■ What you should do: The answer must be a single number: how many lines in the records below contain the word "value".

(Collection entries)
▬▬▬▬▬▬▬▬▬▬

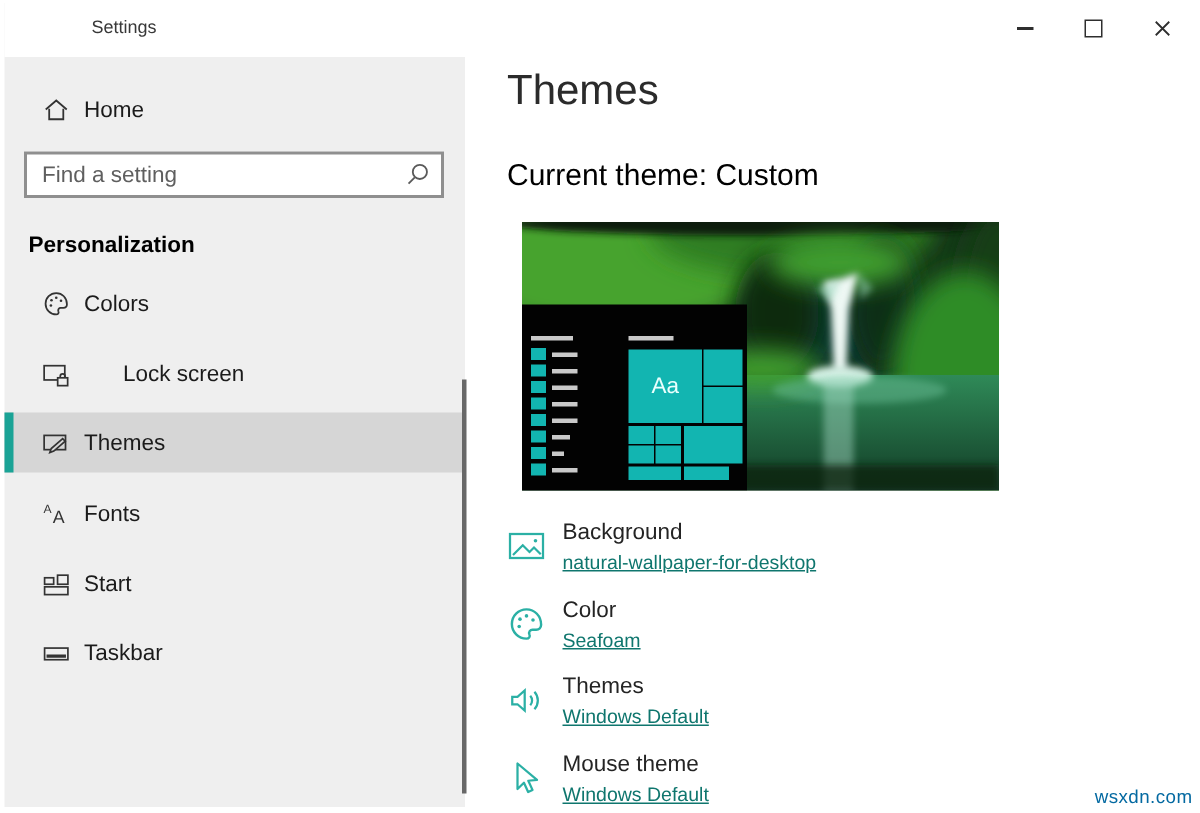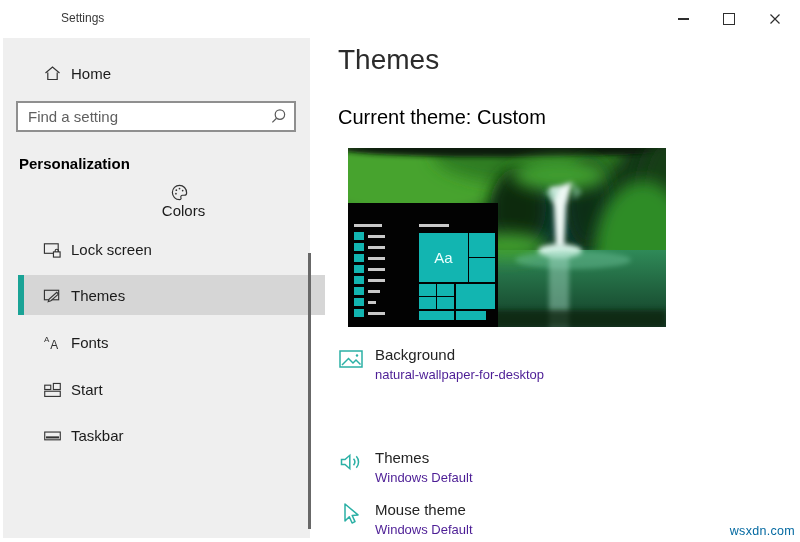--- a/index.html
+++ b/index.html
@@ -17,7 +17,7 @@
 
   
   .sidebar{position:absolute;left:3px;top:2px;width:307px;bottom:4px;background:#efefef;z-index:2;}
-  .nav-row{position:absolute;left:15px;width:100%;height:40px;display:flex;align-items:center;
+  .nav-row{position:absolute;left:0;width:100%;height:40px;display:flex;align-items:center;
            padding-left:24px;box-sizing:border-box;font-size:15px;color:#1b1b1b;text-align:right;}
   .nav-row .ic{width:20px;height:20px;display:flex;align-items:center;justify-content:center;margin-right:9px;flex:0 0 20px;}
   .nav-home{top:51px;}

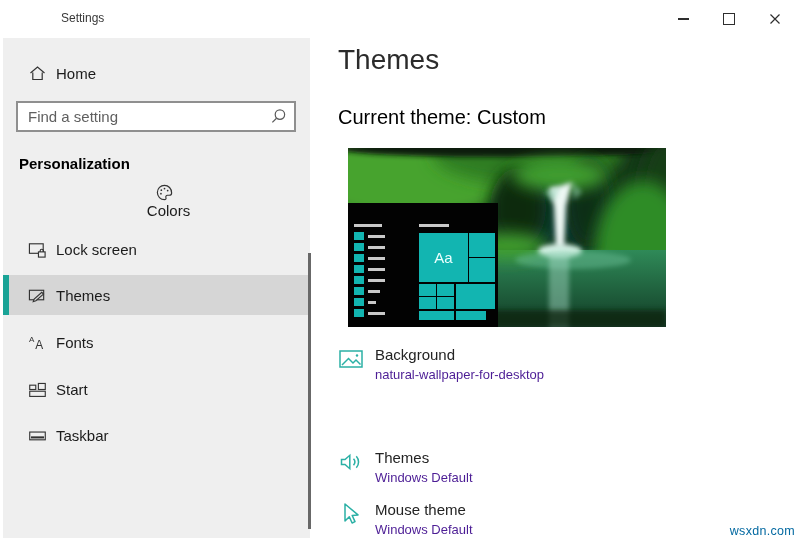--- a/index.html
+++ b/index.html
@@ -28,7 +28,7 @@
   .search-wrap input::placeholder{color:#5f5f5f;opacity:1;}
   .search-icon{position:absolute;right:7px;top:5px;width:17px;height:17px;}
   .section-header{position:absolute;left:16px;top:153px;font-size:15px;font-weight:bold;color:#000;}
-  .nav-item-0{top:180px;flex-direction:column;} .nav-item-1{top:227px;} .nav-item-2{top:273px;}
+  .nav-item-0{top:180px;} .nav-item-1{top:227px;} .nav-item-2{top:273px;}
   .nav-item-3{top:320px;} .nav-item-4{top:367px;} .nav-item-5{top:413px;}
   .nav-row.selected{background:#d6d6d6;}
   .nav-row.selected::before{content:"";position:absolute;left:0;top:0;width:6px;height:100%;

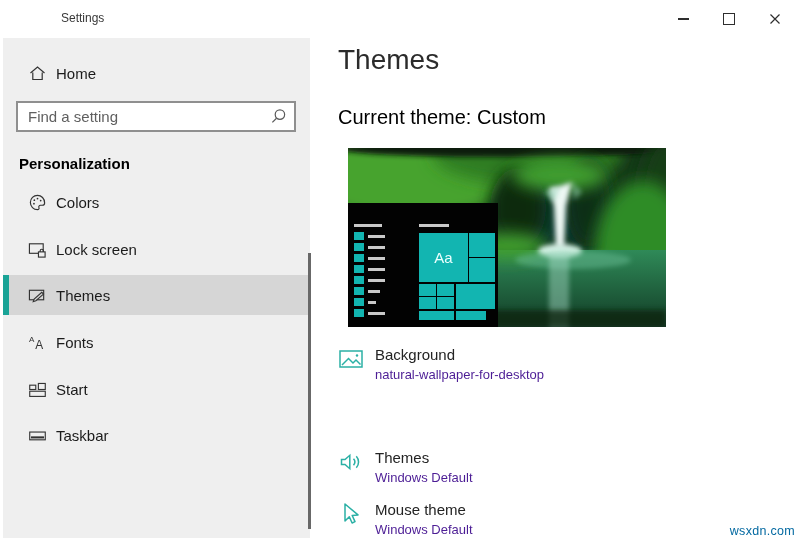--- a/index.html
+++ b/index.html
@@ -28,7 +28,7 @@
   .search-wrap input::placeholder{color:#5f5f5f;opacity:1;}
   .search-icon{position:absolute;right:7px;top:5px;width:17px;height:17px;}
   .section-header{position:absolute;left:16px;top:153px;font-size:15px;font-weight:bold;color:#000;}
-  .nav-item-0{top:180px;} .nav-item-1{top:227px;} .nav-item-2{top:273px;}
+  .nav-item-0{top:180px;} .nav-item-1{top:227px;gap:26px;} .nav-item-2{top:273px;}
   .nav-item-3{top:320px;} .nav-item-4{top:367px;} .nav-item-5{top:413px;}
   .nav-row.selected{background:#d6d6d6;}
   .nav-row.selected::before{content:"";position:absolute;left:0;top:0;width:6px;height:100%;

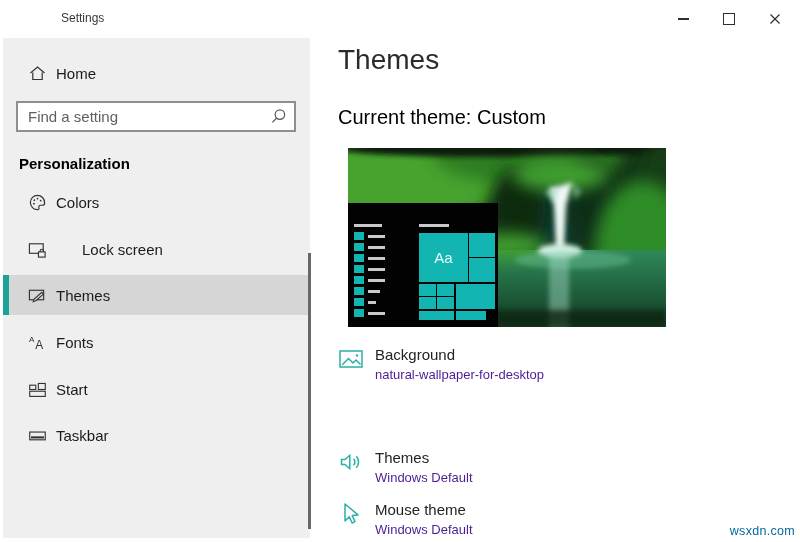--- a/index.html
+++ b/index.html
@@ -50,7 +50,7 @@
             color:#eafffd;font-size:15px;}
 
   
-  .setting-row{position:absolute;left:28px;display:flex;align-items:flex-start;}
+  .setting-row{position:absolute;left:28px;display:flex;align-items:center;}
   .row-0{top:344px;} .row-1{top:396px;} .row-2{top:447px;} .row-3{top:499px;}
   .setting-row .ic{width:26px;height:26px;margin-right:11px;flex:0 0 26px;}
   .setting-label{font-size:15px;color:#242424;line-height:18px;}

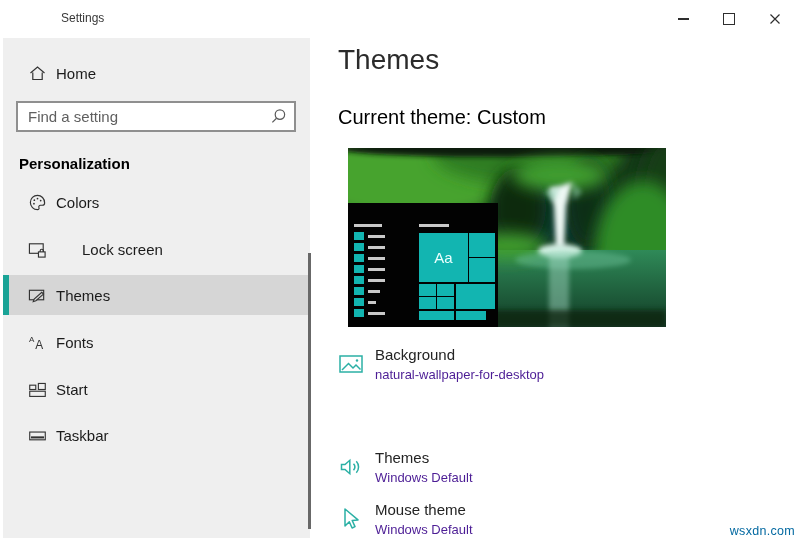--- a/index.html
+++ b/index.html
@@ -54,7 +54,7 @@
   .row-0{top:344px;} .row-1{top:396px;} .row-2{top:447px;} .row-3{top:499px;}
   .setting-row .ic{width:26px;height:26px;margin-right:11px;flex:0 0 26px;}
   .setting-label{font-size:15px;color:#242424;line-height:18px;}
-  .setting-value{font-size:13px;color:#4c1d95;margin-top:3px;}
+  .setting-value{font-size:13px;color:#0f766e;margin-top:3px;text-decoration:underline;}
 
   .watermark{position:absolute;right:5px;bottom:4px;font-size:12.5px;color:#0369a1;z-index:50;letter-spacing:.3px;}
 </style>

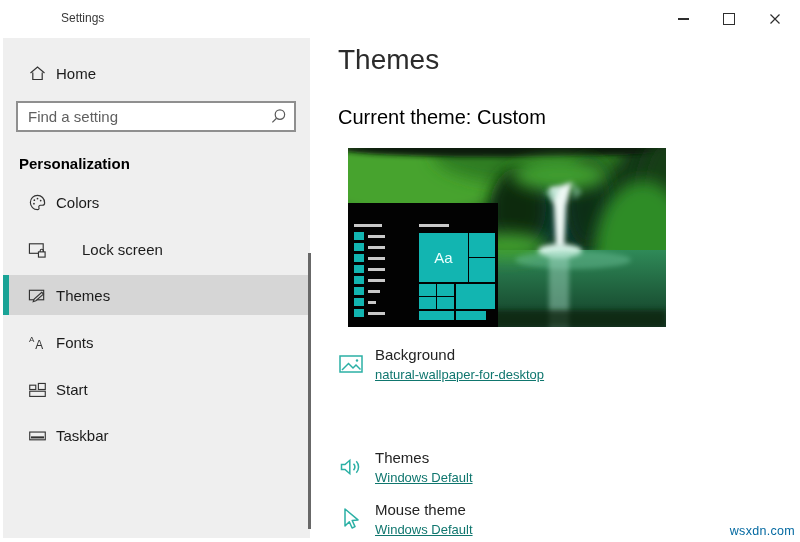--- a/index.html
+++ b/index.html
@@ -260,6 +260,21 @@
       </div>
     </div>
 
+    <div class="setting-row row-1">
+      <span class="ic">
+        <svg width="26" height="26" viewBox="0 0 24 24" fill="none" stroke="var(--icon,#2bb0a5)" stroke-width="1.5">
+          <path d="M12 3C7 3 3 7 3 12s4 9 9 9c1.6 0 2.4-1.3 1.8-2.6-.6-1.4.4-2.9 1.9-2.9H18c1.7 0 3-1.3 3-3C21 7 17 3 12 3z"></path>
+          <circle cx="8" cy="9" r="1.1" fill="var(--icon,#2bb0a5)" stroke="none"></circle>
+          <circle cx="12" cy="7" r="1.1" fill="var(--icon,#2bb0a5)" stroke="none"></circle>
+          <circle cx="16" cy="9.5" r="1.1" fill="var(--icon,#2bb0a5)" stroke="none"></circle>
+          <circle cx="7.5" cy="13.5" r="1.1" fill="var(--icon,#2bb0a5)" stroke="none"></circle>
+        </svg>
+      </span>
+      <div>
+        <div class="setting-label">Color</div>
+        <div class="setting-value">Seafoam</div>
+      </div>
+    </div>
 
     <div class="setting-row row-2">
       <span class="ic">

▬▬▬▬▬▬▬▬▬▬

■ Response area: 3